***** INFORMATION PROVIDED

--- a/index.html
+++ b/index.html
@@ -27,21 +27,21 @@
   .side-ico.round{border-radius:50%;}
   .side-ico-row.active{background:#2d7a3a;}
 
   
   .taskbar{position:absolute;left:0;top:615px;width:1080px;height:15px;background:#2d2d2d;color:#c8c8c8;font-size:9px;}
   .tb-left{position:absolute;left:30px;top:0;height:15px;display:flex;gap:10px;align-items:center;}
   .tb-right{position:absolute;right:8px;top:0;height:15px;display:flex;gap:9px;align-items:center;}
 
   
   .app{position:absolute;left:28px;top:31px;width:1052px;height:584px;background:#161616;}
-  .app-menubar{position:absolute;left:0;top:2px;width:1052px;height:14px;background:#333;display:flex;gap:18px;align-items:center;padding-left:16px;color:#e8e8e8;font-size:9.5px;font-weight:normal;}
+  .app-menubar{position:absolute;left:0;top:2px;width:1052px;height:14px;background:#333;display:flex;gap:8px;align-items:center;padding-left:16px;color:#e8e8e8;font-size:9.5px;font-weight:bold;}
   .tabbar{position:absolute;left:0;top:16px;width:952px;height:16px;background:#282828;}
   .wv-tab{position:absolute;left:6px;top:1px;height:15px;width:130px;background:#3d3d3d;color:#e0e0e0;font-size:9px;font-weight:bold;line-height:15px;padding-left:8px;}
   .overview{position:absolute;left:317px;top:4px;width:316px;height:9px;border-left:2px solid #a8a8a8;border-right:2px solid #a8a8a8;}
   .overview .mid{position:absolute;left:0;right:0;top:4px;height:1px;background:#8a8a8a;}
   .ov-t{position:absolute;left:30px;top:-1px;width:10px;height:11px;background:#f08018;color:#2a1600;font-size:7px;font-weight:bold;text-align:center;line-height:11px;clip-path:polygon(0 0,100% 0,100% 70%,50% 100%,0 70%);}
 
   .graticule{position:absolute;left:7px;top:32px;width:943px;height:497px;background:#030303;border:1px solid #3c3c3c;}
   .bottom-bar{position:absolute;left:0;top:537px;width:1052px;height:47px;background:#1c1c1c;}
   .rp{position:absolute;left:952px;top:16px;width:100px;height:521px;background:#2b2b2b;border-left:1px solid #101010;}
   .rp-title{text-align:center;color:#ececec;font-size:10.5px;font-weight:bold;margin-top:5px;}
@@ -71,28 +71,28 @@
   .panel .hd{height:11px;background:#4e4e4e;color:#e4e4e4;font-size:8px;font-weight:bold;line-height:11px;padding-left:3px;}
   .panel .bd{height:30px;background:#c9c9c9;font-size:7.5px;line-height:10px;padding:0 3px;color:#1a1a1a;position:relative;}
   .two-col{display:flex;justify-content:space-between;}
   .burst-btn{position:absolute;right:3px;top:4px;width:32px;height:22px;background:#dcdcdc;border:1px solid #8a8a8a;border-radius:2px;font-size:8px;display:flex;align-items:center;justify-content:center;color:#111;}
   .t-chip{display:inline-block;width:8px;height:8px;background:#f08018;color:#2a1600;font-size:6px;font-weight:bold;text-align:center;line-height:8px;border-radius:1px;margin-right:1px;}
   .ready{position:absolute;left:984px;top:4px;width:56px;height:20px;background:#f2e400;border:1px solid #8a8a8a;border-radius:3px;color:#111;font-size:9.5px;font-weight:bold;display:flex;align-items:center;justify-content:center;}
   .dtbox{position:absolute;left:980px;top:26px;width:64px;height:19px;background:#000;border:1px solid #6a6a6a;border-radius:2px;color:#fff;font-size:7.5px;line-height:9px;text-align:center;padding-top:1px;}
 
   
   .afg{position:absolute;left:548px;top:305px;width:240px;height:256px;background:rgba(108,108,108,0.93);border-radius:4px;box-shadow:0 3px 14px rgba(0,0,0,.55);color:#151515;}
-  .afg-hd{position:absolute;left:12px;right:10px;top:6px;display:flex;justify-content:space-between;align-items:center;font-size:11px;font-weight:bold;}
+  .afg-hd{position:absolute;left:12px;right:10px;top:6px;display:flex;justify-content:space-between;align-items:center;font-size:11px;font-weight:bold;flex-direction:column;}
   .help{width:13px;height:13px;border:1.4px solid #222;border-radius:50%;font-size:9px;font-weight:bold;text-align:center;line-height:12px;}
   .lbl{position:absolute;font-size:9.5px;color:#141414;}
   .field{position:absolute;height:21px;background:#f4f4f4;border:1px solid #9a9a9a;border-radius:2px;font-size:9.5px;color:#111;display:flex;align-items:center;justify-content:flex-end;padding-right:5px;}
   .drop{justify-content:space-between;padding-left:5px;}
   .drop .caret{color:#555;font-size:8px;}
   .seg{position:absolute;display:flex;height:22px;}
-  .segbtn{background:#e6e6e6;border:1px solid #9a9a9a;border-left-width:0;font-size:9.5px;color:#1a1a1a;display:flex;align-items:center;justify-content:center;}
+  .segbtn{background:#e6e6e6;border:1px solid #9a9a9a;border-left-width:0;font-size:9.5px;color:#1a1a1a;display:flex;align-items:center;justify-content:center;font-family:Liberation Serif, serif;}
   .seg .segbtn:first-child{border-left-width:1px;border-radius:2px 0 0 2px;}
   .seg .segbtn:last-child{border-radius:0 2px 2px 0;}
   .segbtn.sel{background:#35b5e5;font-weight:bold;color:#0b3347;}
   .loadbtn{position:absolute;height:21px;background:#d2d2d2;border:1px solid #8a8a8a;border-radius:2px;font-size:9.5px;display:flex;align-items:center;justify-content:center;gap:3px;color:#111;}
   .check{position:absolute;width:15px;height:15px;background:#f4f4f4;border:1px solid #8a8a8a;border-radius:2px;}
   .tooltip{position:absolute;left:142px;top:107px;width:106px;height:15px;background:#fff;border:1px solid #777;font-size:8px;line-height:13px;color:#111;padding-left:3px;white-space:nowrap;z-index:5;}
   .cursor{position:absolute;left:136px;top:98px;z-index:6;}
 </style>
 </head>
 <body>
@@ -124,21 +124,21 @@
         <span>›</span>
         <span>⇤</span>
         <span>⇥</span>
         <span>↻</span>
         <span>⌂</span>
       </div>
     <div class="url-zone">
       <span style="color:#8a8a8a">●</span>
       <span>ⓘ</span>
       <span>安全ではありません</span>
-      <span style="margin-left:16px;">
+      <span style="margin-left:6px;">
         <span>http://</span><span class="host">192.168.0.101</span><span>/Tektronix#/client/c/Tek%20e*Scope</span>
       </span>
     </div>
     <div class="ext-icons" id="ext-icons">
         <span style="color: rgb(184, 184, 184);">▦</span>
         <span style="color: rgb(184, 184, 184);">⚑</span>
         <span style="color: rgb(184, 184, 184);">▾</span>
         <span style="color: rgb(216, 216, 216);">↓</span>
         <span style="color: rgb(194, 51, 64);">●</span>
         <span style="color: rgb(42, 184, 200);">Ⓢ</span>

**********

> [ACTIVITY]:
Retype the entire listing word for word.

> [EXERCISE ANSWER]:
--- a/index.html
+++ b/index.html
@@ -27,21 +27,21 @@
   .side-ico.round{border-radius:50%;}
   .side-ico-row.active{background:#2d7a3a;}
 
   
   .taskbar{position:absolute;left:0;top:615px;width:1080px;height:15px;background:#2d2d2d;color:#c8c8c8;font-size:9px;}
   .tb-left{position:absolute;left:30px;top:0;height:15px;display:flex;gap:10px;align-items:center;}
   .tb-right{position:absolute;right:8px;top:0;height:15px;display:flex;gap:9px;align-items:center;}
 
   
   .app{position:absolute;left:28px;top:31px;width:1052px;height:584px;background:#161616;}
-  .app-menubar{position:absolute;left:0;top:2px;width:1052px;height:14px;background:#333;display:flex;gap:18px;align-items:center;padding-left:16px;color:#e8e8e8;font-size:9.5px;font-weight:normal;}
+  .app-menubar{position:absolute;left:0;top:2px;width:1052px;height:14px;background:#333;display:flex;gap:8px;align-items:center;padding-left:16px;color:#e8e8e8;font-size:9.5px;font-weight:bold;}
   .tabbar{position:absolute;left:0;top:16px;width:952px;height:16px;background:#282828;}
   .wv-tab{position:absolute;left:6px;top:1px;height:15px;width:130px;background:#3d3d3d;color:#e0e0e0;font-size:9px;font-weight:bold;line-height:15px;padding-left:8px;}
   .overview{position:absolute;left:317px;top:4px;width:316px;height:9px;border-left:2px solid #a8a8a8;border-right:2px solid #a8a8a8;}
   .overview .mid{position:absolute;left:0;right:0;top:4px;height:1px;background:#8a8a8a;}
   .ov-t{position:absolute;left:30px;top:-1px;width:10px;height:11px;background:#f08018;color:#2a1600;font-size:7px;font-weight:bold;text-align:center;line-height:11px;clip-path:polygon(0 0,100% 0,100% 70%,50% 100%,0 70%);}
 
   .graticule{position:absolute;left:7px;top:32px;width:943px;height:497px;background:#030303;border:1px solid #3c3c3c;}
   .bottom-bar{position:absolute;left:0;top:537px;width:1052px;height:47px;background:#1c1c1c;}
   .rp{position:absolute;left:952px;top:16px;width:100px;height:521px;background:#2b2b2b;border-left:1px solid #101010;}
   .rp-title{text-align:center;color:#ececec;font-size:10.5px;font-weight:bold;margin-top:5px;}
@@ -71,28 +71,28 @@
   .panel .hd{height:11px;background:#4e4e4e;color:#e4e4e4;font-size:8px;font-weight:bold;line-height:11px;padding-left:3px;}
   .panel .bd{height:30px;background:#c9c9c9;font-size:7.5px;line-height:10px;padding:0 3px;color:#1a1a1a;position:relative;}
   .two-col{display:flex;justify-content:space-between;}
   .burst-btn{position:absolute;right:3px;top:4px;width:32px;height:22px;background:#dcdcdc;border:1px solid #8a8a8a;border-radius:2px;font-size:8px;display:flex;align-items:center;justify-content:center;color:#111;}
   .t-chip{display:inline-block;width:8px;height:8px;background:#f08018;color:#2a1600;font-size:6px;font-weight:bold;text-align:center;line-height:8px;border-radius:1px;margin-right:1px;}
   .ready{position:absolute;left:984px;top:4px;width:56px;height:20px;background:#f2e400;border:1px solid #8a8a8a;border-radius:3px;color:#111;font-size:9.5px;font-weight:bold;display:flex;align-items:center;justify-content:center;}
   .dtbox{position:absolute;left:980px;top:26px;width:64px;height:19px;background:#000;border:1px solid #6a6a6a;border-radius:2px;color:#fff;font-size:7.5px;line-height:9px;text-align:center;padding-top:1px;}
 
   
   .afg{position:absolute;left:548px;top:305px;width:240px;height:256px;background:rgba(108,108,108,0.93);border-radius:4px;box-shadow:0 3px 14px rgba(0,0,0,.55);color:#151515;}
-  .afg-hd{position:absolute;left:12px;right:10px;top:6px;display:flex;justify-content:space-between;align-items:center;font-size:11px;font-weight:bold;}
+  .afg-hd{position:absolute;left:12px;right:10px;top:6px;display:flex;justify-content:space-between;align-items:center;font-size:11px;font-weight:bold;flex-direction:column;}
   .help{width:13px;height:13px;border:1.4px solid #222;border-radius:50%;font-size:9px;font-weight:bold;text-align:center;line-height:12px;}
   .lbl{position:absolute;font-size:9.5px;color:#141414;}
   .field{position:absolute;height:21px;background:#f4f4f4;border:1px solid #9a9a9a;border-radius:2px;font-size:9.5px;color:#111;display:flex;align-items:center;justify-content:flex-end;padding-right:5px;}
   .drop{justify-content:space-between;padding-left:5px;}
   .drop .caret{color:#555;font-size:8px;}
   .seg{position:absolute;display:flex;height:22px;}
-  .segbtn{background:#e6e6e6;border:1px solid #9a9a9a;border-left-width:0;font-size:9.5px;color:#1a1a1a;display:flex;align-items:center;justify-content:center;}
+  .segbtn{background:#e6e6e6;border:1px solid #9a9a9a;border-left-width:0;font-size:9.5px;color:#1a1a1a;display:flex;align-items:center;justify-content:center;font-family:Liberation Serif, serif;}
   .seg .segbtn:first-child{border-left-width:1px;border-radius:2px 0 0 2px;}
   .seg .segbtn:last-child{border-radius:0 2px 2px 0;}
   .segbtn.sel{background:#35b5e5;font-weight:bold;color:#0b3347;}
   .loadbtn{position:absolute;height:21px;background:#d2d2d2;border:1px solid #8a8a8a;border-radius:2px;font-size:9.5px;display:flex;align-items:center;justify-content:center;gap:3px;color:#111;}
   .check{position:absolute;width:15px;height:15px;background:#f4f4f4;border:1px solid #8a8a8a;border-radius:2px;}
   .tooltip{position:absolute;left:142px;top:107px;width:106px;height:15px;background:#fff;border:1px solid #777;font-size:8px;line-height:13px;color:#111;padding-left:3px;white-space:nowrap;z-index:5;}
   .cursor{position:absolute;left:136px;top:98px;z-index:6;}
 </style>
 </head>
 <body>
@@ -124,21 +124,21 @@
         <span>›</span>
         <span>⇤</span>
         <span>⇥</span>
         <span>↻</span>
         <span>⌂</span>
       </div>
     <div class="url-zone">
       <span style="color:#8a8a8a">●</span>
       <span>ⓘ</span>
       <span>安全ではありません</span>
-      <span style="margin-left:16px;">
+      <span style="margin-left:6px;">
         <span>http://</span><span class="host">192.168.0.101</span><span>/Tektronix#/client/c/Tek%20e*Scope</span>
       </span>
     </div>
     <div class="ext-icons" id="ext-icons">
         <span style="color: rgb(184, 184, 184);">▦</span>
         <span style="color: rgb(184, 184, 184);">⚑</span>
         <span style="color: rgb(184, 184, 184);">▾</span>
         <span style="color: rgb(216, 216, 216);">↓</span>
         <span style="color: rgb(194, 51, 64);">●</span>
         <span style="color: rgb(42, 184, 200);">Ⓢ</span>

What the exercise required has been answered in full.